Aqil was an expert on the genealogy of the Quraysh tribe (the leading tribe of Mecca, to which both the Hashimite and Umayyad families belonged). The second caliph Umar appointed him to record the names of the members of the Quraysh in the clan register (the dīwān), and to arbitrate disputes with regard to genealogy.

He was married to Fatima bint Utba, with whom he had several children (the most famous of them being Muslim ibn Aqil). Contrary to their father, a number of his sons decided to fight for the Hashimite cause and were martyred along with their cousin Husayn ibn Ali at the Battle of Karbala in 680. Aqil himself died in Medina, having become blind, either in 670 or (according to another report) in 683.

==Legacy==

Multiple prophetic traditions (hadiths) were transmitted on Aqil's authority, and he also figured in hadiths related by others. According to one of those, Muhammad had expressed his twofold love for Aqil: one love for him because of his kinship with him, and another love because Aqil was Abu Talib's favorite son (Muhammad himself had a close relationship with Abu Talib, who had adopted him after his own father Abdullah ibn Abd al-Muttalib had died a few months before his birth).

Aqil was often cited by later writers for his eloquence and his witty rejoinders, addressed both against his wife Fatima bint Utba and against Mu'awiya. He seems to have been a rich man, owning multiple properties both in Mecca and in Medina. One of his properties in Medina, the Dār ʿAqīl (lit. 'the House of Aqil'), appears to have contained a graveyard where a number of notable early Muslims (especially members of the Hashimite family, such as Muhammad's daughter and Ali's wife Fatima) are said to have been buried.

Aqil's descendants through his son Muhammad, known by the name al-ʿAqīlī, were sometimes seen by later generations as members of the Ahl al-Bayt (the extended family of Muhammad, whom Shiites regarded as eligible for holding the title of caliph), much like the descendants of his brothers Ali (the Alids) and Ja'far (the Ja'farids), as well as the descendants of the three brothers' uncle Abbas ibn Abd al-Muttalib (the Abbasids).

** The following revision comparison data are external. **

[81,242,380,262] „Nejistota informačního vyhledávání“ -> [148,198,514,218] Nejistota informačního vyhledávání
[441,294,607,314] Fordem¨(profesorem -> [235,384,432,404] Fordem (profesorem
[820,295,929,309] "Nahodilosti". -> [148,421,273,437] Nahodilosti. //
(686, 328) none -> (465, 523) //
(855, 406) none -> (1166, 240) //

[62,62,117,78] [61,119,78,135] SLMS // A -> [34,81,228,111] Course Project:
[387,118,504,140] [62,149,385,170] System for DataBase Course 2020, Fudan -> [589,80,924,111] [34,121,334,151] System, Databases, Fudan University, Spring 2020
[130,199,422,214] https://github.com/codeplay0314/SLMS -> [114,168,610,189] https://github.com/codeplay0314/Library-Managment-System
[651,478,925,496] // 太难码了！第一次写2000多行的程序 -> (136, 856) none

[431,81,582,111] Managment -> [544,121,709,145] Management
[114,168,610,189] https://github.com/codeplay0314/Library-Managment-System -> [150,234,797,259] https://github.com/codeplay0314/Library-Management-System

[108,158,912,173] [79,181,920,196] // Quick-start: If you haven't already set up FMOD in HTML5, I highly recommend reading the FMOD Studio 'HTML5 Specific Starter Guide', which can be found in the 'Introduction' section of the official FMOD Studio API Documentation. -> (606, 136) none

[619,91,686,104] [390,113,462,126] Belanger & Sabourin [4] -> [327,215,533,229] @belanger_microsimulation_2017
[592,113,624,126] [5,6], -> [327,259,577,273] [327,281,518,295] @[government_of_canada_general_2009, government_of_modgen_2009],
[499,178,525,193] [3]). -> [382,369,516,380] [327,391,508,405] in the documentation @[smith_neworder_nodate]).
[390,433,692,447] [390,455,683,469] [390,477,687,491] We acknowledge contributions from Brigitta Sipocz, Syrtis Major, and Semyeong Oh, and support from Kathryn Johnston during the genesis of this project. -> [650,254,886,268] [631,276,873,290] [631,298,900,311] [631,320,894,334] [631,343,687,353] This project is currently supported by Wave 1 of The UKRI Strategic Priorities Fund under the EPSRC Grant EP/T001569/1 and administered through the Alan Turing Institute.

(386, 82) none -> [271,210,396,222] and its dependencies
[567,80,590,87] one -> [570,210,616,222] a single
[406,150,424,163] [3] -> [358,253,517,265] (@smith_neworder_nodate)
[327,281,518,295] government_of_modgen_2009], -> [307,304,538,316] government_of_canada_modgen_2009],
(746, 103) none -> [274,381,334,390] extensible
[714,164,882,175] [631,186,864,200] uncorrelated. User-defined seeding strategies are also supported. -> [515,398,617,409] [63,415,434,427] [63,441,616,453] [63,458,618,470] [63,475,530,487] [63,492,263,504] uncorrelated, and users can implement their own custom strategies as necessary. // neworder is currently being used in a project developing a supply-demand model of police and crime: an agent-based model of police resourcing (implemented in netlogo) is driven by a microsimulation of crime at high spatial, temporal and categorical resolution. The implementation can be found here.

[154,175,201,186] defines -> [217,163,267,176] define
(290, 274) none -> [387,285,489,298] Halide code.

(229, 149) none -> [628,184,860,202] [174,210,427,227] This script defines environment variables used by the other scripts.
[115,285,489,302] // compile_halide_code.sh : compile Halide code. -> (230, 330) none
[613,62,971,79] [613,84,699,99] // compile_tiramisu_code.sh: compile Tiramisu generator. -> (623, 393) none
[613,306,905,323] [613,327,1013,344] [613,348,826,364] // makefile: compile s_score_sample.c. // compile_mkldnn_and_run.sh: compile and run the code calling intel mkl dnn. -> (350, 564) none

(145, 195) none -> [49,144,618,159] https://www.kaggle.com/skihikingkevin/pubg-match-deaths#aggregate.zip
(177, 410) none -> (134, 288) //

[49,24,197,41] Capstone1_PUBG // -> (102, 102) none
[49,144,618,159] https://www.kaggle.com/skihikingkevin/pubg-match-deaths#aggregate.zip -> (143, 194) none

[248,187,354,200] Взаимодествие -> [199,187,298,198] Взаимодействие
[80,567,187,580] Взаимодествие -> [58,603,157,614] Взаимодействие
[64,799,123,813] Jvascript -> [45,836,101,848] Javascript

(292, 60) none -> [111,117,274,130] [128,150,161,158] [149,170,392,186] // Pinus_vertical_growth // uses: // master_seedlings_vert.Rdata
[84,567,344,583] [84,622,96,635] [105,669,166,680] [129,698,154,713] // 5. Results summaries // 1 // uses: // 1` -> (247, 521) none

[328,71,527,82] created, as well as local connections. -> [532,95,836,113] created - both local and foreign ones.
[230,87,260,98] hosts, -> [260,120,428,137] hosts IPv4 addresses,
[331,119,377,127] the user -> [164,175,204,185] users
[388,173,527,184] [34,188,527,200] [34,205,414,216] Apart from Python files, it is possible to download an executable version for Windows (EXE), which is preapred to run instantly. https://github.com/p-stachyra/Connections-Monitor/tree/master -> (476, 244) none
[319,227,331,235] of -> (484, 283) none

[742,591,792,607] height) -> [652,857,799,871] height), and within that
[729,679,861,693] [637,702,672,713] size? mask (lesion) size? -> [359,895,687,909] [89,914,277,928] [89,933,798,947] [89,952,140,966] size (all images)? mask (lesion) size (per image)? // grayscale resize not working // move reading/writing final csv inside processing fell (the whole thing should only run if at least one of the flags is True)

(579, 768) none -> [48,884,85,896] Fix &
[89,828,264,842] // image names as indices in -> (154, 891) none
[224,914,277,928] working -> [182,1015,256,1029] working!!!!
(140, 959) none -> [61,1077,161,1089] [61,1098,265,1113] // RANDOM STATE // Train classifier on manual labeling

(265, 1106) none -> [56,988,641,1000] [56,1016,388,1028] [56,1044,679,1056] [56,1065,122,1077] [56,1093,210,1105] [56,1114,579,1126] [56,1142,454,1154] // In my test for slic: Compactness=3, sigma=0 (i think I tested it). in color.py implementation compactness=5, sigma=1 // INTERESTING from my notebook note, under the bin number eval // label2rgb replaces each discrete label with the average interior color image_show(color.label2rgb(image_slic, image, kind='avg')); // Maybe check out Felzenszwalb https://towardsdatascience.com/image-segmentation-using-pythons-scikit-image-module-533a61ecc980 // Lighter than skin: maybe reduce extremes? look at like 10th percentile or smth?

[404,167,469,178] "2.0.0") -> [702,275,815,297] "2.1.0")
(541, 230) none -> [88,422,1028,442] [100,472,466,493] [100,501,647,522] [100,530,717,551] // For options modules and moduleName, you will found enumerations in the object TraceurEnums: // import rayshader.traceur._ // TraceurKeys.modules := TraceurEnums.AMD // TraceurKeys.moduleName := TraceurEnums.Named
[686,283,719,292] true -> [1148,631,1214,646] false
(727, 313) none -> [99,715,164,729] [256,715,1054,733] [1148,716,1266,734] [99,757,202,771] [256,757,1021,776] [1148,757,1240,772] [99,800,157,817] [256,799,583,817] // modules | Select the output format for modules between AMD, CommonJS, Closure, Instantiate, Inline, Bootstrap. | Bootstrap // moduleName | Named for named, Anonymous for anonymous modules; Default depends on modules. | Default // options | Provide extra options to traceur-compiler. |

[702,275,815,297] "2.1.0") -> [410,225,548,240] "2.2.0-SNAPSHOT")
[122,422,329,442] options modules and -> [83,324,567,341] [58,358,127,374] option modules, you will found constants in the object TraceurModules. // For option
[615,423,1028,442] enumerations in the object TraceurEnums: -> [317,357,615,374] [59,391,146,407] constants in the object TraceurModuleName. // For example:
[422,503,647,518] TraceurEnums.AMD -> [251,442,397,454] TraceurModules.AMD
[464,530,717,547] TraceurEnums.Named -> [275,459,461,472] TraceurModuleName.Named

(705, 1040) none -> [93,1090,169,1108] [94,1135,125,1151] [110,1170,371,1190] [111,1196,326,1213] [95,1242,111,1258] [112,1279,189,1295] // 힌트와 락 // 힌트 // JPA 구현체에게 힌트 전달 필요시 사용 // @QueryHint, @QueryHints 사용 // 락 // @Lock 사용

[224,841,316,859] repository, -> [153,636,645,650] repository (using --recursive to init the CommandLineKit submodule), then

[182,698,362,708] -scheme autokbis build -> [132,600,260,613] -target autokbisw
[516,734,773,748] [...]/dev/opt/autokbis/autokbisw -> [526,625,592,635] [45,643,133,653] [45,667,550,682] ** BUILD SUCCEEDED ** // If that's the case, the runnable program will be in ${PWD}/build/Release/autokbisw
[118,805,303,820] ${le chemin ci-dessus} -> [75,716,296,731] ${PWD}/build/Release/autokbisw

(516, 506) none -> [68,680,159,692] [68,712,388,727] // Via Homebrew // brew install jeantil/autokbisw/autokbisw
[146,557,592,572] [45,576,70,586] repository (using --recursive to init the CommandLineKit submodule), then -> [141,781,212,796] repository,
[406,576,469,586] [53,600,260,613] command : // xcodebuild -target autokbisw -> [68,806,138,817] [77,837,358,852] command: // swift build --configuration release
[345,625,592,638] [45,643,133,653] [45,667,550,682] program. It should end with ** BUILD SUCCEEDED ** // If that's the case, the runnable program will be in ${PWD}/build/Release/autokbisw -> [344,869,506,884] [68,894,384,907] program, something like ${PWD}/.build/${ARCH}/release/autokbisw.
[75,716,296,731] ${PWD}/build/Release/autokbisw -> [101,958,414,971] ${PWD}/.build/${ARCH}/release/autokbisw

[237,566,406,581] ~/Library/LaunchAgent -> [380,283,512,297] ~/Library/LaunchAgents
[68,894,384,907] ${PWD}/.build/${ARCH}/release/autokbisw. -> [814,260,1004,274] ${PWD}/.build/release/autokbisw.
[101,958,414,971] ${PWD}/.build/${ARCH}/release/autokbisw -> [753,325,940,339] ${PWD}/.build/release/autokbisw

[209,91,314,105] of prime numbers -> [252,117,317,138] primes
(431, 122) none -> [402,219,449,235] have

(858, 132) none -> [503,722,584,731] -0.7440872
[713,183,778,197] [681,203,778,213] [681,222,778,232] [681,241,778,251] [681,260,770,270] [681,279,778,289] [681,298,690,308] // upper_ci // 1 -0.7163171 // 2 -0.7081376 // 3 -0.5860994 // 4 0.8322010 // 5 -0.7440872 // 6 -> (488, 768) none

===Claims of ancestry by Somali clans===

Most notably, the great majority of Somali clans trace their ancestry to Aqil ibn Abi Talib. The northern Darod clan trace their descent from Aqil directly through their purported forefather Darod. Northern pastoralist clans such as the Hawiye and the Dir trace their ancestry to Aqil through their common purported forefather Samaale (whose name also lies at the origin of the name 'Somali'). The Isaaq clan is sometimes regarded as having been descended from Aqil through a matrilineal connection with the Dir, but they themselves claim to be patrilineally descended from Aqil's brother Ali ibn Abi Talib instead. Finally, southern clans who practice agriculture such as the Rahanweyn trace their ancestry to Aqil through their common purported forefather Sab. One possible genealogical table may look as follows:

- Aqil ibn Abi Talib
  - Darod
    - Darod clan
  - Samaale
    - Irir
      - Hawiye clan
      - Aji
        - Dir clan
          - (matrilineally) Isaaq clan
  - Sab
    - Digil
      - Rahanweyn clan

These genealogical claims, which are part of what Sada Mire has called "the Somali Islamic myth of origin", are historically untenable. However, they do reflect the longstanding cultural contacts between Somalia (especially, though not exclusively, its most northern part Somaliland) and Southern Arabia.